Etelos is part of a crop of newer software makers breaking from the traditional packaged software practice, including Salesforce.com, Google and Amazon Web Services, to use the Web as the launching pad for applications and services to help companies conduct business. The San Mateo, Calif., company built its products using the LAMP (Linux, Apache, MySQL and PHP/Python/Perl) open-source stack.

Etelos, which like Salesforce.com offers a platform to enable programmers to build Web applications and share them in an online marketplace, said AOP lets applications from the Etelos Marketplace exchange data with any application that is AOP-ready.

This means users will be able to make changes to fully functioning versions of their application. When users reconnect to the Web, the changes they make offline will sync up online. The data is safe because it is stored in a local database and mirrored in the application in the cloud. Etelos App Sync manages applications when synchronizing.

For example, users traveling via flights can view client records and take notes or update proposal information and more. Etelos’ App Sync utility picks up the data and makes sure it is shared.

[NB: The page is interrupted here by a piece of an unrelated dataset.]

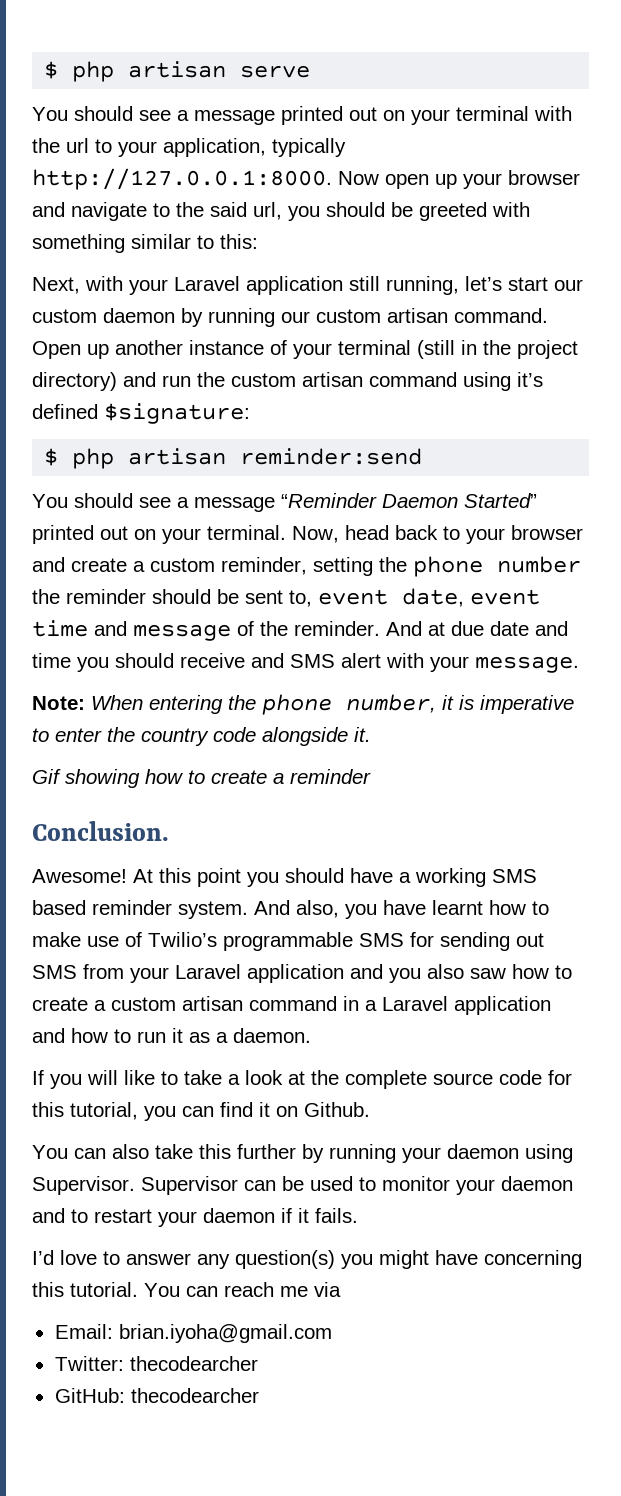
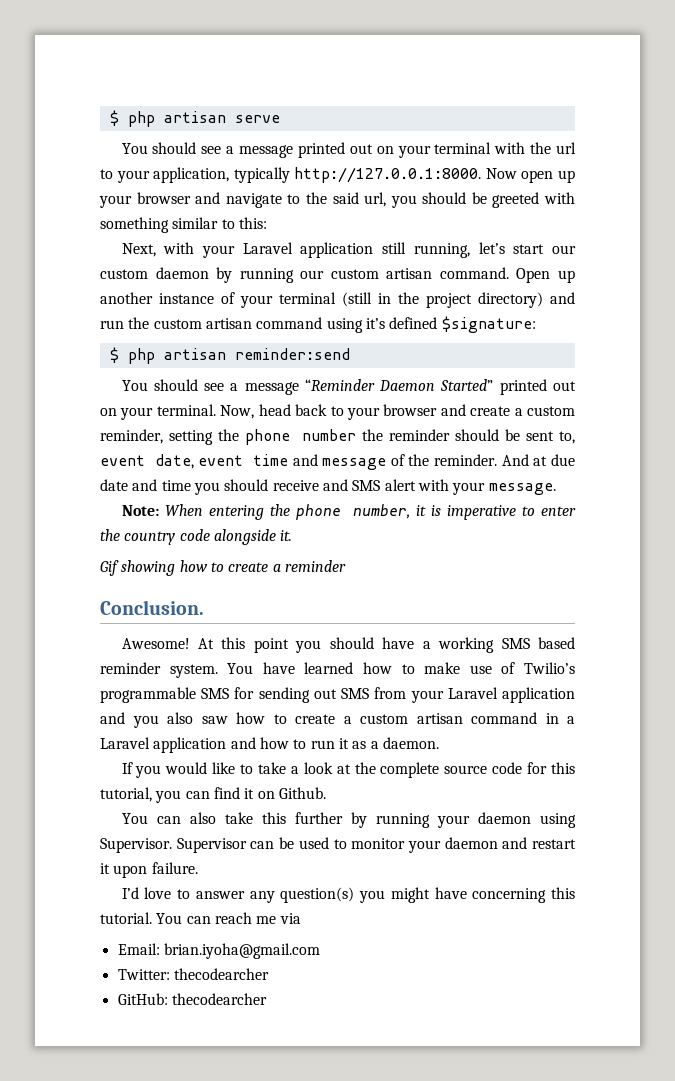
[254,900,483,919] And also, you have learnt -> [227,662,354,674] You have learned
[87,1070,118,1085] will -> [165,762,208,774] would
[71,1208,358,1227] to restart your daemon if it fails. -> [531,839,576,849] [100,862,198,878] restart it upon failure.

Programmers working on an existing application can enable that application to exchange data with any other AOP-enabled application and run offline or online without having to change the software code. By not having to rewrite an application, both developers can be more productive.

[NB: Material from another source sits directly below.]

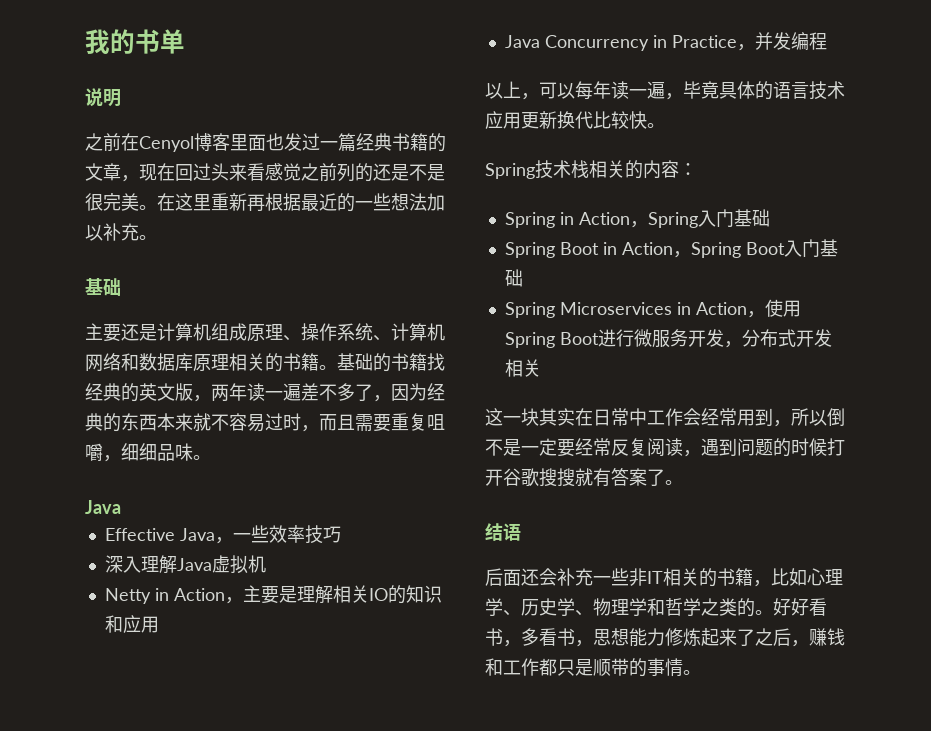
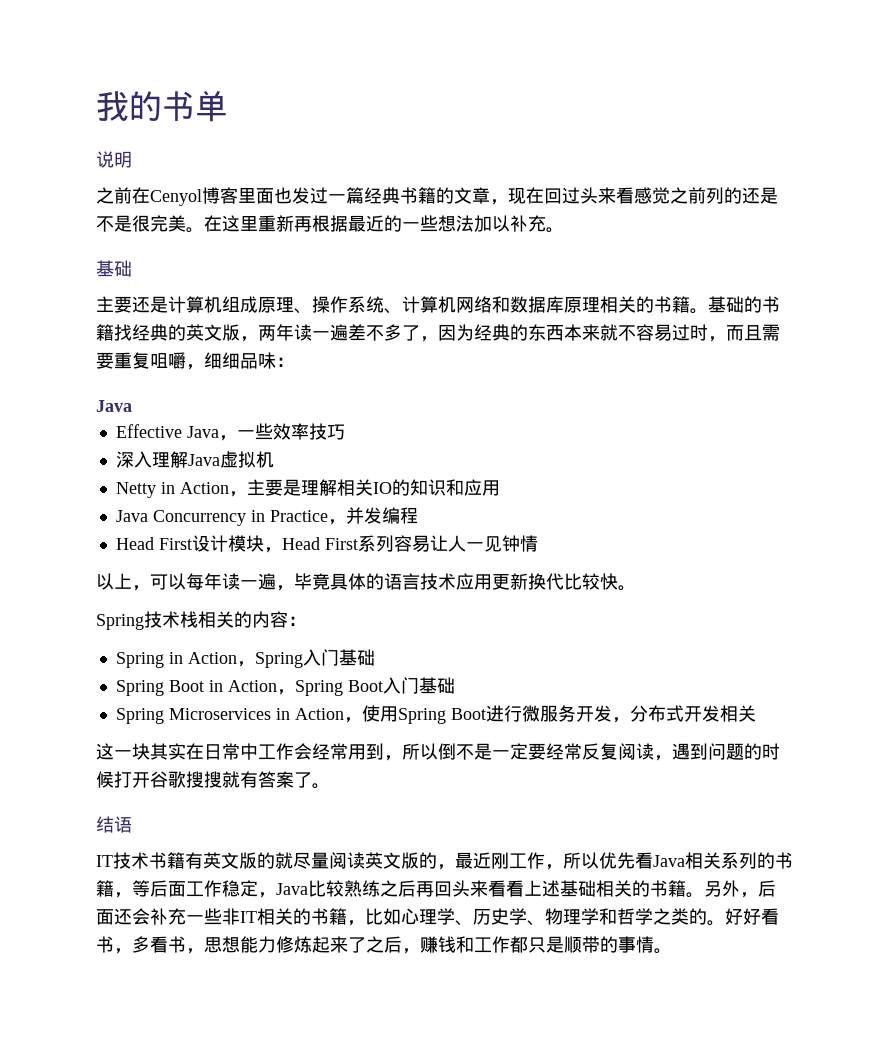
[193,455,211,460] 。 -> [276,357,294,367] ：
(827, 41) none -> [115,535,538,553] // Head First设计模块，Head First系列容易让人一见钟情
(521, 532) none -> [96,852,793,870] [96,880,758,898] IT技术书籍有英文版的就尽量阅读英文版的，最近刚工作，所以优先看Java相关系列的书籍，等后面工作稳定，Java比较熟练之后再回头来看看上述基础相关的书籍。另外，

App Portability Is Becoming Table Stakes

Users install AOP locally on their computers. Using a configuration file with an initial synchronization with the server, AOP retrieves the information and settings to work offline and sync when the user is back online. The time it takes to sync varies with the speed of the Web connection and the amount of information users exchange with the server.

Etelos will be demonstrating AOP and App Sync at the Web 2.0 Expo in San Francisco beginning April 22. There users can expect to see SugarCRM, MediaWiki, WordPress and other LAMP-based applications running online and offline and synchronized on Etelos Exchange.

This kind of application portability is increasingly table stakes for the Web application market, according to Danny Kolke, founder and CTO of Etelos, which is duking it out with Salesforce.com in the SMB (small and midsize business) end of the Web application platform market. Salesforce.com also offers an offline edition of its application suite.

“In order for mainstream adoption to happen, one of two things needs to happen: You need to always be online no matter where you are or you need to be able to access and work with your Web-based application while offline,” he said.

Kolke told eWEEK one of the main differences between Etelos and Saleforce.com is that Etelos leverages LAMP while Salesforce.com uses its own proprietary code. For instance, companies don’t have to use Etelos’ CRM application to use its Marketplace as a service for a distribution mechanism, Kolke said.